= Charity Zormelo =

Ghanaian teacher (1904–1945)

Charity Akoshiwo Tornyewonya Zormelo, subsequently Mrs Fiawoo (1904 - 14 October 1945) was the first woman graduate from the Gold Coast, and the first woman from English-speaking West Africa to earn a B. S. degree.

==Life==
Charity Zormelo, an Ewe born in Keta, Ghana, was the daughter of Godfred Nyavor Zormelo, a former North German Mission employee and fishing business proprietor, and Patience Abolitsi Dzokotoe. Victoria Zormelo-Gorleku was her younger half-sister. Completing elementary school education at the local African Methodist Episcopal Zion School in 1919, Zormelo taught for a while before being sponsored by the local minister to travel to the United States in 1926 for further study. In 1930 she graduated from high school in Bordentown, New Jersey, and used a $300 scholarship to enroll in Home Economics at Hampton Institute. Active in student societies, she graduated in 1934. Though she was recommended to Achimota College, there were no teaching vacancies there and on returning to the Gold Coast she began teaching at Mmofraturo, a recently founded Wesleyan girls boarding-school at Kumasi. A public lecture on education, delivered in Accra in 1935, was welcomed by the African Morning Post.
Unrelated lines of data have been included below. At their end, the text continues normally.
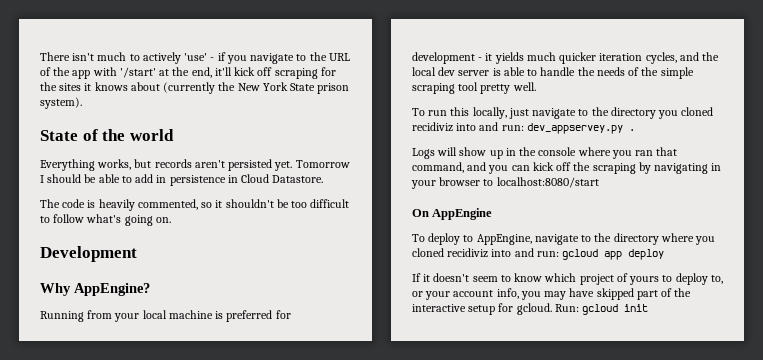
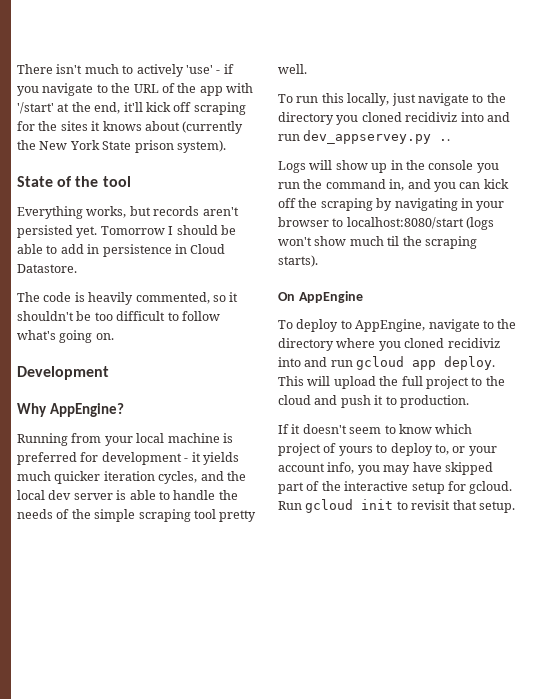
- State of the world
+ State of the tool
- To run this locally, just navigate to the directory you cloned recidiviz into and run: dev_appservey.py .
+ To run this locally, just navigate to the directory you cloned recidiviz into and run dev_appservey.py ..
- Logs will show up in the console where you ran that command, and you can kick off the scraping by navigating in your browser to localhost:8080/start
+ Logs will show up in the console you run the command in, and you can kick off the scraping by navigating in your browser to localhost:8080/start (logs won't show much til the scraping starts).
- To deploy to AppEngine, navigate to the directory where you cloned recidiviz into and run: gcloud app deploy
+ To deploy to AppEngine, navigate to the directory where you cloned recidiviz into and run gcloud app deploy. This will upload the full project to the cloud and push it to production.
- Run: gcloud init
+ Run gcloud init to revisit that setup.

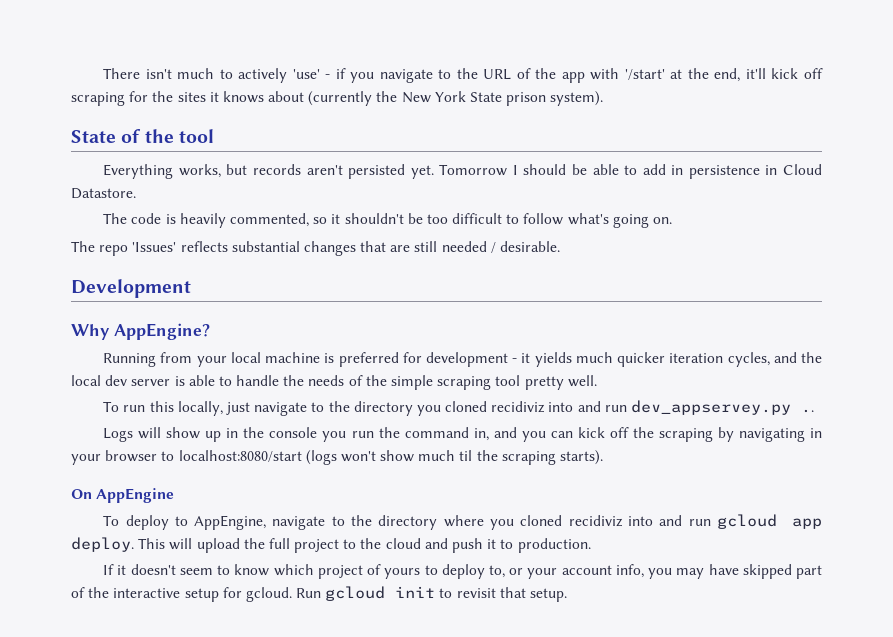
+ The repo 'Issues' reflects substantial changes that are still needed / desirable.

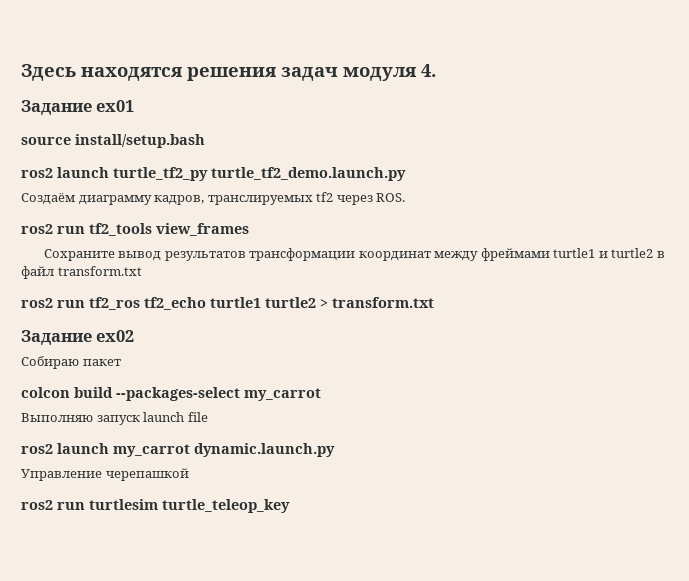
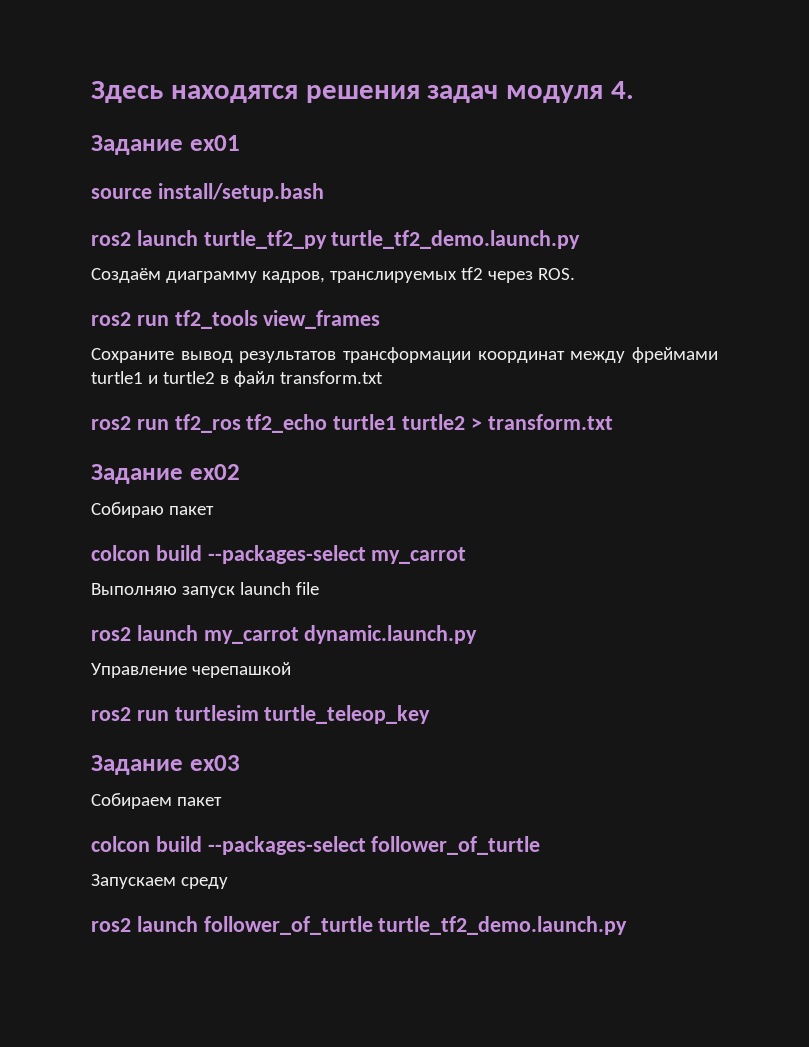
+ Задание ex03
+ Собираем пакет
+ colcon build --packages-select follower_of_turtle
+ Запускаем среду
+ ros2 launch follower_of_turtle turtle_tf2_demo.launch.py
World War II disrupted Charity Zormelo's efforts to pursue study in the United States for a Masters in Education. She moved to teach at New African University College in Anloga, and in 1942 married the college's founder and President, Ferdinand Kwasi Fiawoo. With her husband, other staff and students she toured southern Eweland - in both the Gold Coast and Togoland - with his play Toko Atolia. Intending to return to the United States to continue study after the war, she died aged 41 on 14 October 1945.